Exercise description
Beneath this instruction is a block of data; output from it exactly the lines that run from the one containing "34 | GyrX: 1.95 -> 2.05" through the one containing "35 | Discount: -4.54 -> -4.55", inclusive.

Records supplied
+ + + +

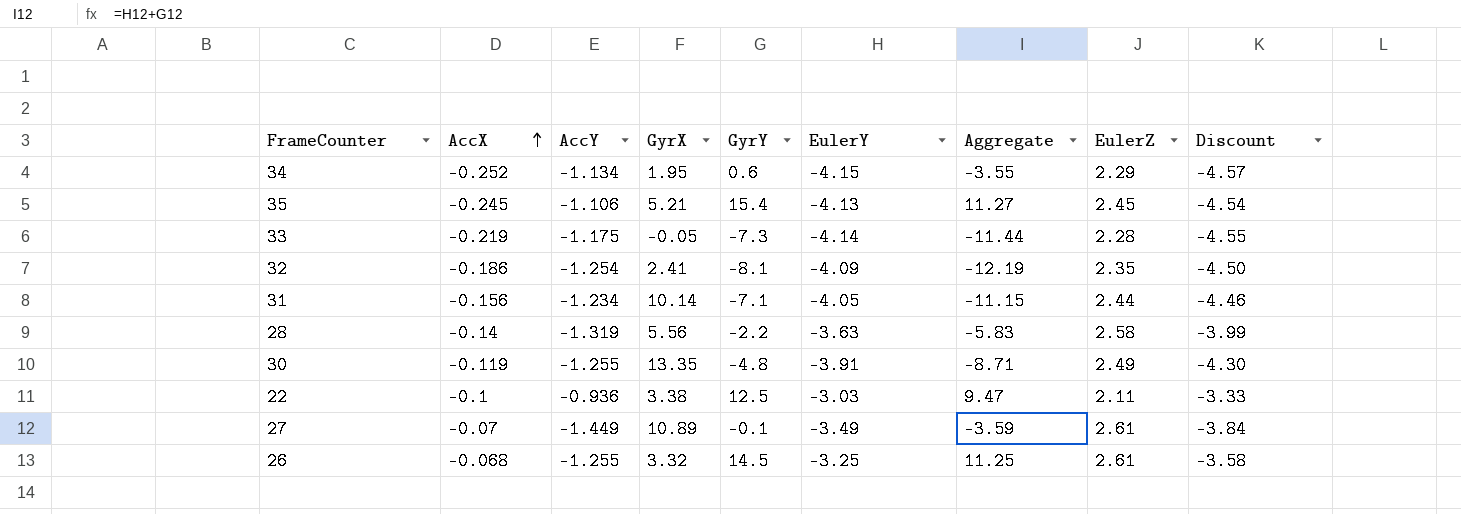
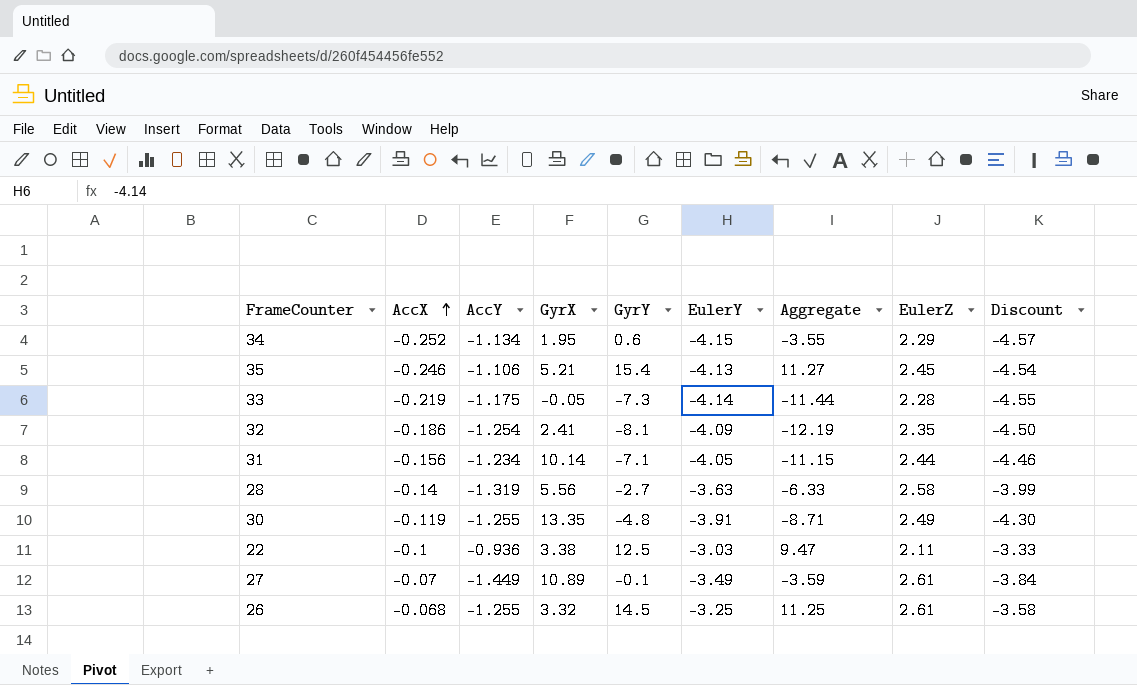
35 | AccX: -0.245 -> -0.246
28 | GyrY: -2.2 -> -2.7
28 | Aggregate: -5.83 -> -6.33

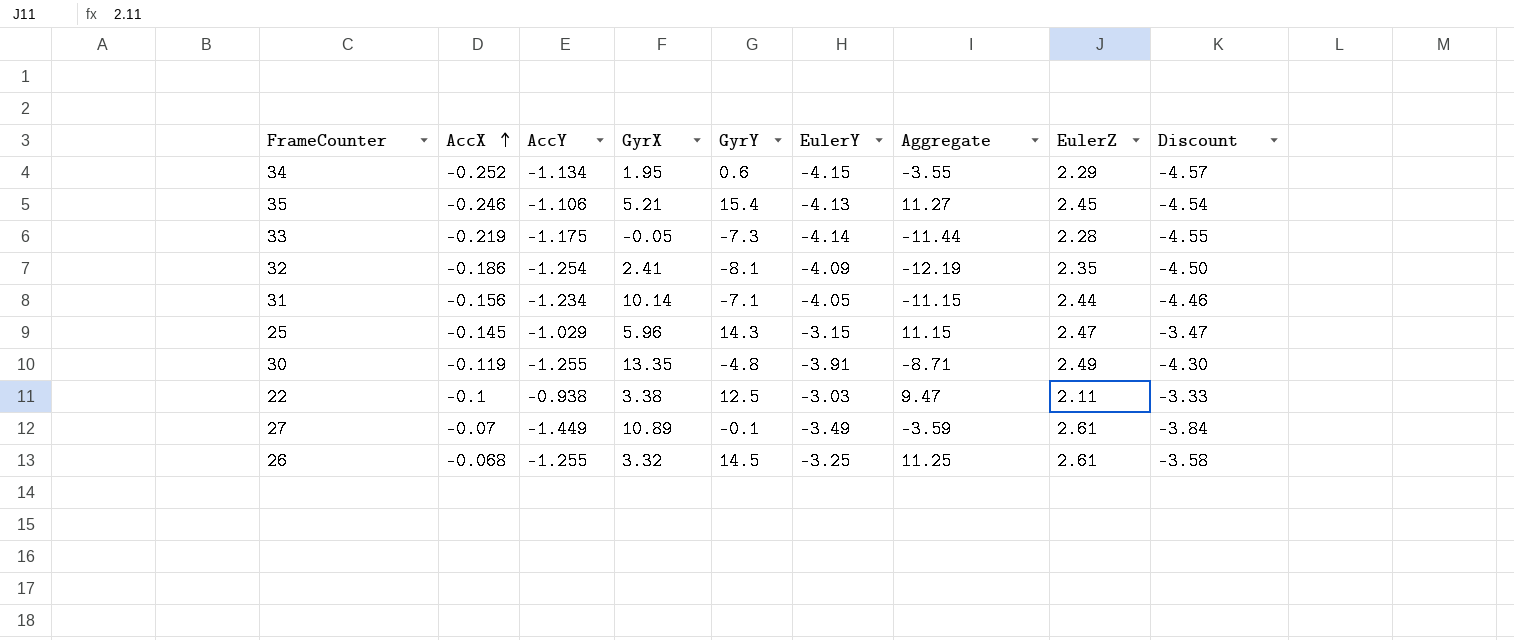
row 28: -0.14 | -1.319 | 5.56 | -2.7 | -3.63 | -6.33 | 2.58 | -3.99 -> none
row 25: none -> -0.145 | -1.029 | 5.96 | 14.3 | -3.15 | 11.15 | 2.47 | -3.47
22 | AccY: -0.936 -> -0.938

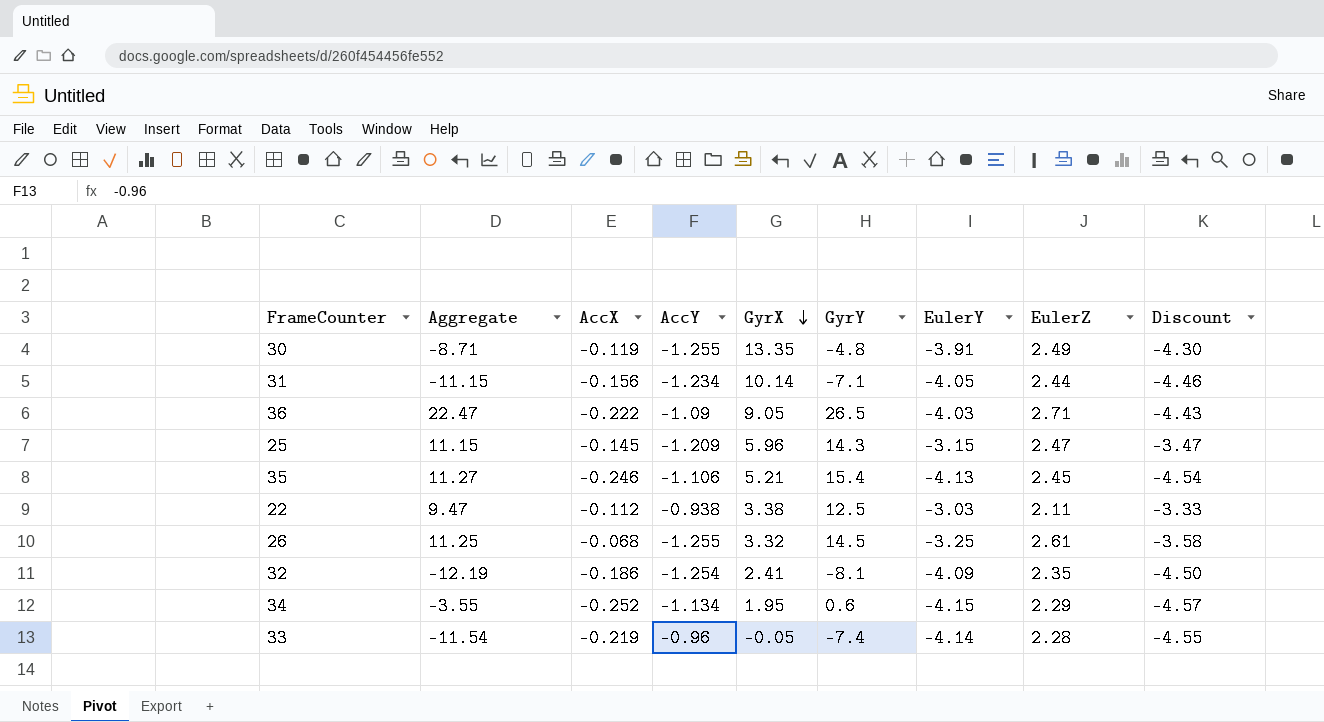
row order: AccX ascending -> GyrX descending
column Aggregate | position: 7 -> 2
row 27: -0.07 | -1.449 | 10.89 | -0.1 | -3.49 | -3.59 | 2.61 | -3.84 -> none
row 36: none -> 22.47 | -0.222 | -1.09 | 9.05 | 26.5 | -4.03 | 2.71 | -4.43
25 | AccY: -1.029 -> -1.209
22 | AccX: -0.1 -> -0.112
33 | Aggregate: -11.44 -> -11.54
33 | AccY: -1.175 -> -0.96
33 | GyrY: -7.3 -> -7.4

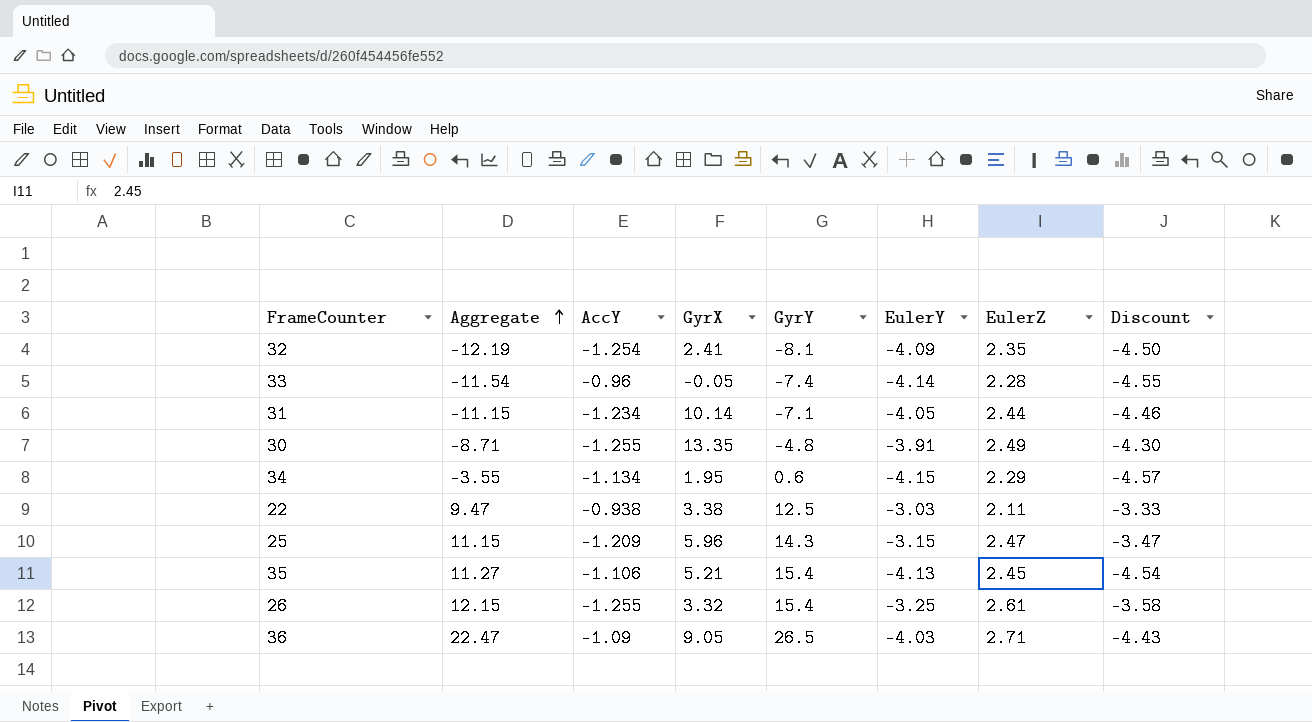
row order: GyrX descending -> Aggregate ascending
column AccX | position: 3 -> none
26 | Aggregate: 11.25 -> 12.15
26 | GyrY: 14.5 -> 15.4

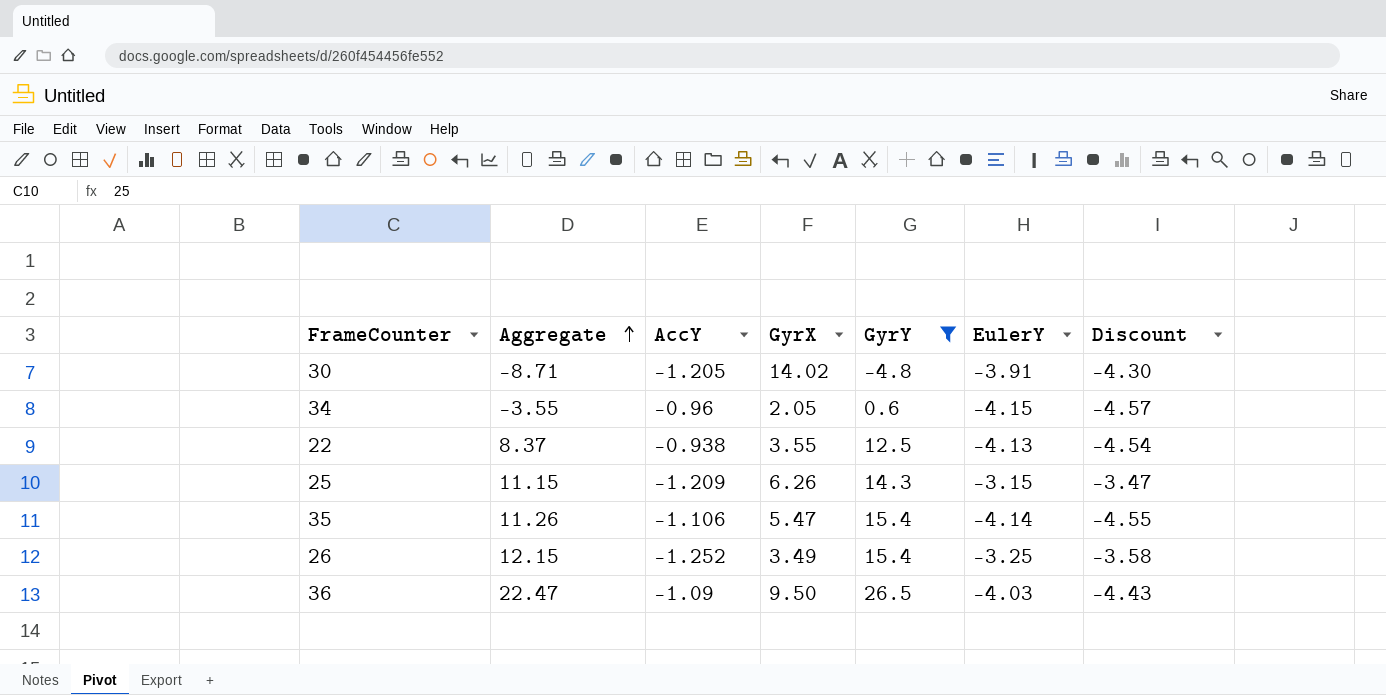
filter: none -> GyrY >= -4.8
column EulerZ | position: 7 -> none
30 | AccY: -1.255 -> -1.205
30 | GyrX: 13.35 -> 14.02
34 | AccY: -1.134 -> -0.96
34 | GyrX: 1.95 -> 2.05
22 | Aggregate: 9.47 -> 8.37
22 | GyrX: 3.38 -> 3.55
22 | EulerY: -3.03 -> -4.13
22 | Discount: -3.33 -> -4.54
25 | GyrX: 5.96 -> 6.26
35 | Aggregate: 11.27 -> 11.26
35 | GyrX: 5.21 -> 5.47
35 | EulerY: -4.13 -> -4.14
35 | Discount: -4.54 -> -4.55
26 | AccY: -1.255 -> -1.252
26 | GyrX: 3.32 -> 3.49
36 | GyrX: 9.05 -> 9.50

+ + + +

Written solution
34 | GyrX: 1.95 -> 2.05
22 | Aggregate: 9.47 -> 8.37
22 | GyrX: 3.38 -> 3.55
22 | EulerY: -3.03 -> -4.13
22 | Discount: -3.33 -> -4.54
25 | GyrX: 5.96 -> 6.26
35 | Aggregate: 11.27 -> 11.26
35 | GyrX: 5.21 -> 5.47
35 | EulerY: -4.13 -> -4.14
35 | Discount: -4.54 -> -4.55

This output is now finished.